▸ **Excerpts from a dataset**
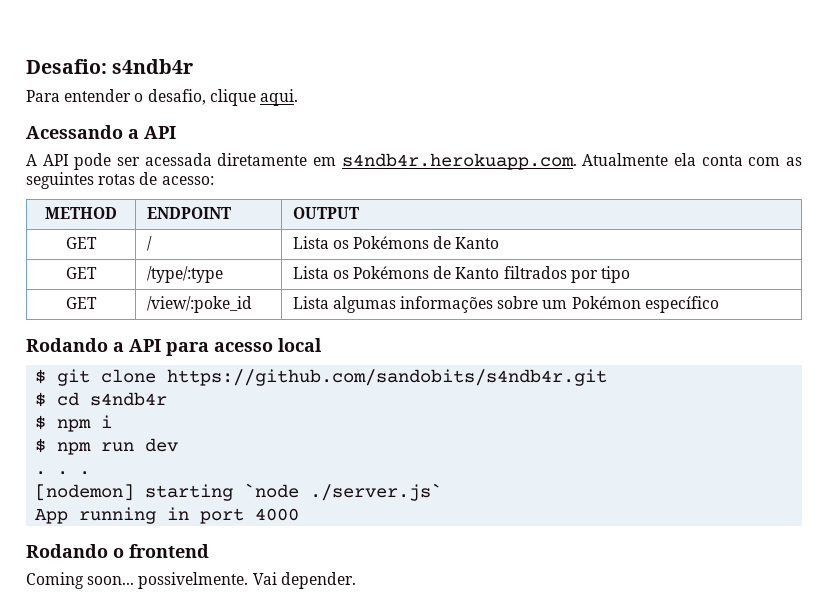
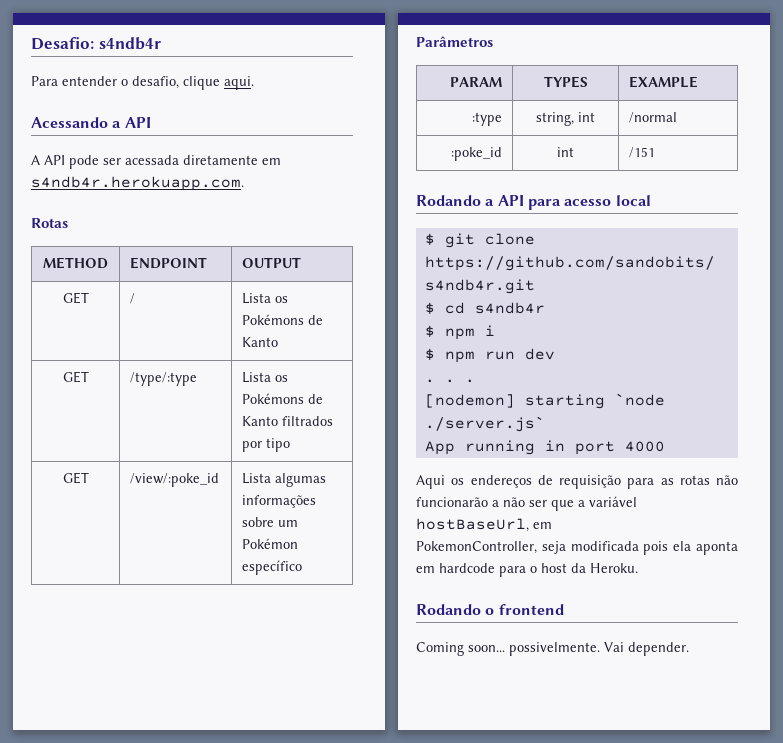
[582,153,802,166] [26,172,214,189] Atualmente ela conta com as seguintes rotas de acesso: -> [31,218,68,228] // Rotas
(719, 304) none -> [416,36,493,47] [449,77,502,87] [543,76,588,88] [629,76,699,88] [471,112,502,126] [536,112,595,126] [629,112,678,123] [450,147,502,161] [557,147,574,157] [629,147,656,158] // Parâmetros // PARAM | TYPES | EXAMPLE // :type | string, int | /normal // :poke_id | int | /151
(300, 514) none -> [416,475,738,489] [416,496,637,511] [416,518,552,532] [416,541,738,555] [416,563,638,577] // Aqui os endereços de requisição para as rotas não funcionarão a não ser que a variável hostBaseUrl, em // PokemonController, seja modificada pois ela aponta em hardcode para o host da Heroku.

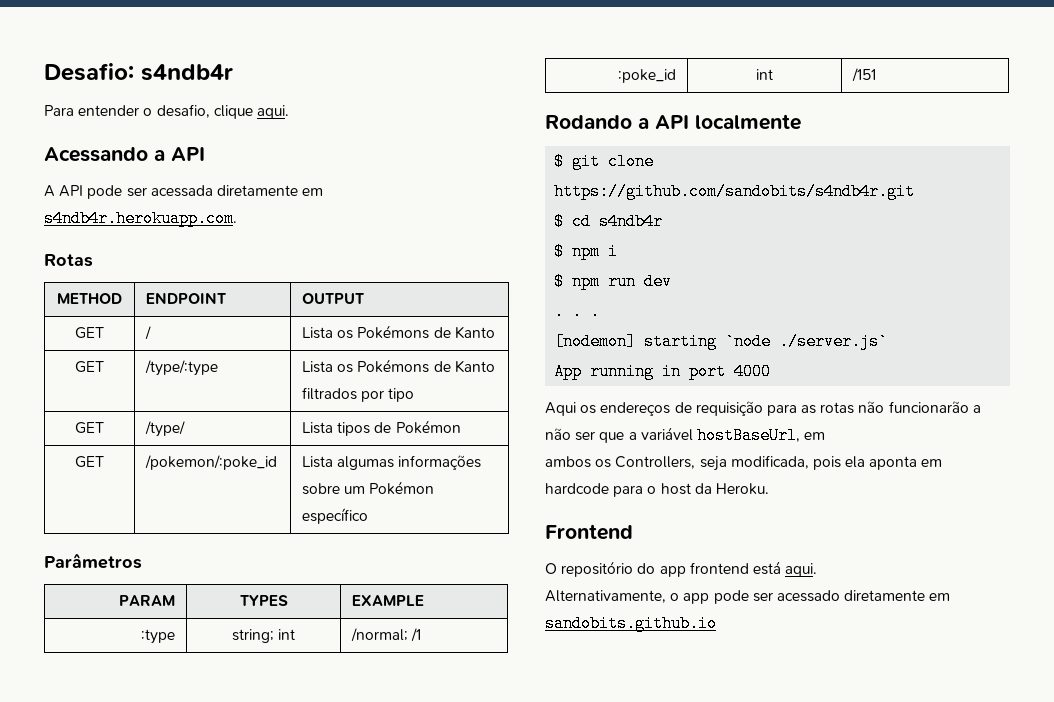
[130,473,220,487] /view/:poke_id -> [145,421,186,437] [302,420,461,436] [75,456,104,468] [145,455,278,470] /type/ | Lista tipos de Pokémon // GET | /pokemon/:poke_id
[536,112,595,126] [629,112,678,123] string, int | /normal -> [231,629,296,643] [351,628,422,642] string; int | /normal; /1
[527,195,651,210] para acesso local -> [695,114,801,130] localmente
[416,541,639,554] PokemonController, seja modificada -> [545,455,809,471] ambos os Controllers, seja modificada,
[416,604,564,615] [416,642,689,656] Rodando o frontend // Coming soon... possivelmente. Vai depender. -> [545,524,633,540] [545,561,818,577] [545,590,951,604] [545,615,717,632] Frontend // O repositório do app frontend está aqui. // Alternativamente, o app pode ser acessado diretamente em sandobits.github.io

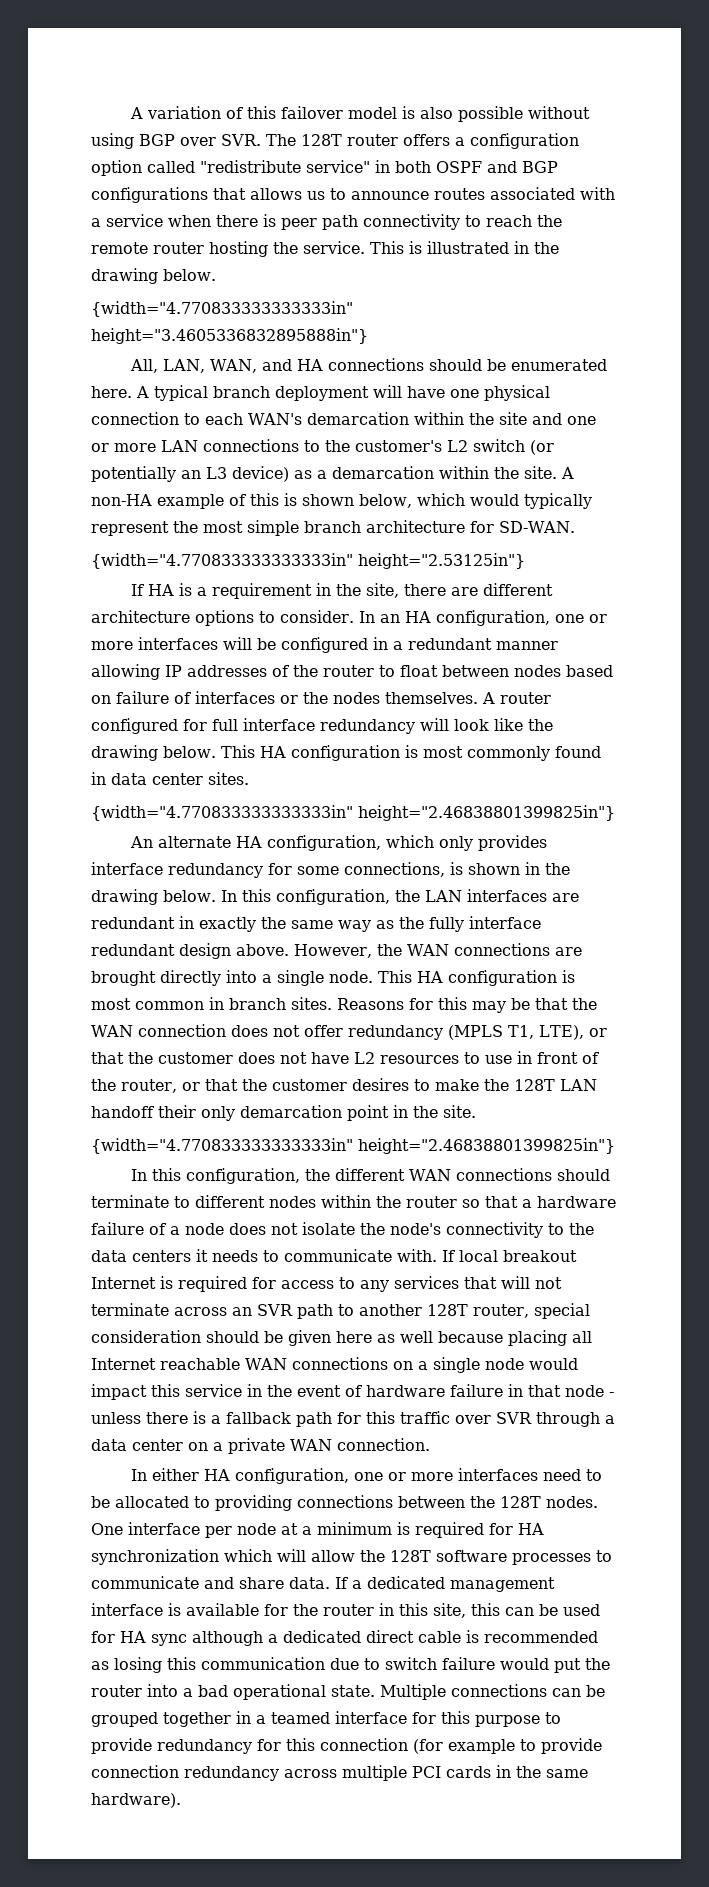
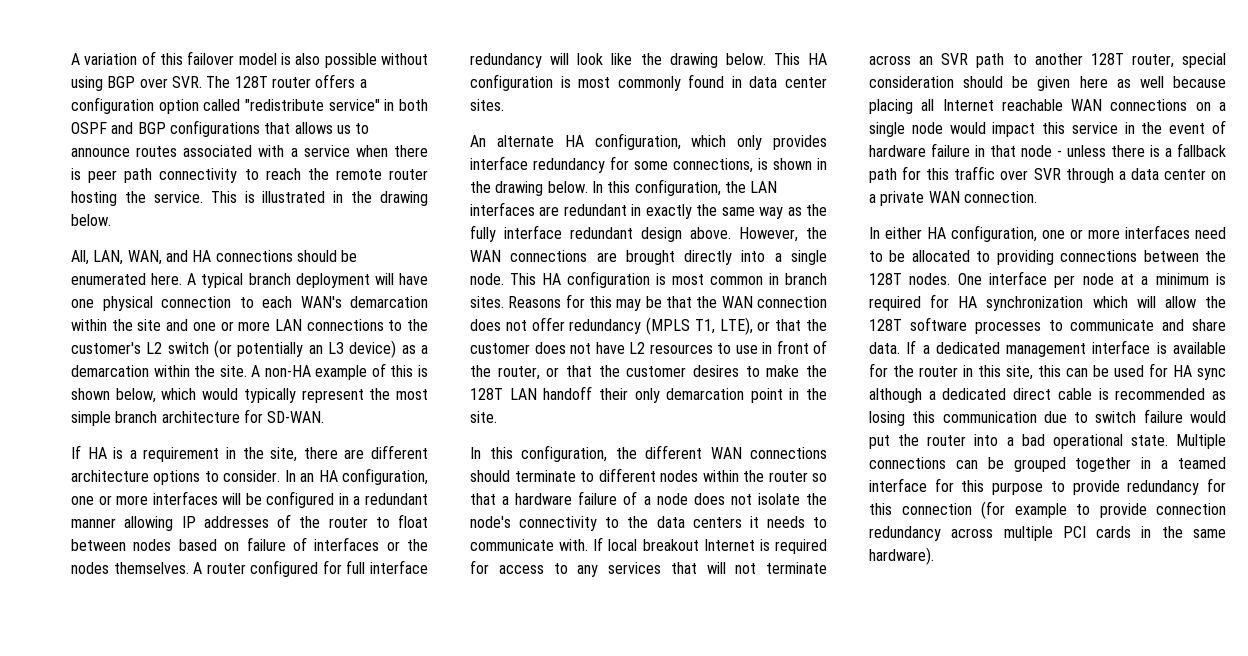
[91,301,353,317] [91,328,368,344] // {width="4.770833333333333in" height="3.4605336832895888in"} -> (111, 220) none
[91,553,525,569] // {width="4.770833333333333in" height="2.53125in"} -> (325, 417) none
[91,805,615,821] // {width="4.770833333333333in" height="2.46838801399825in"} -> (504, 105) none
[91,1138,615,1154] // {width="4.770833333333333in" height="2.46838801399825in"} -> (497, 417) none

▸ **WHAT TO PRODUCE**
All lines of the records above with the word "normal" in them are to be copied.

▸ **YOUR RESPONSE**
(719, 304) none -> [416,36,493,47] [449,77,502,87] [543,76,588,88] [629,76,699,88] [471,112,502,126] [536,112,595,126] [629,112,678,123] [450,147,502,161] [557,147,574,157] [629,147,656,158] // Parâmetros // PARAM | TYPES | EXAMPLE // :type | string, int | /normal // :poke_id | int | /151
[536,112,595,126] [629,112,678,123] string, int | /normal -> [231,629,296,643] [351,628,422,642] string; int | /normal; /1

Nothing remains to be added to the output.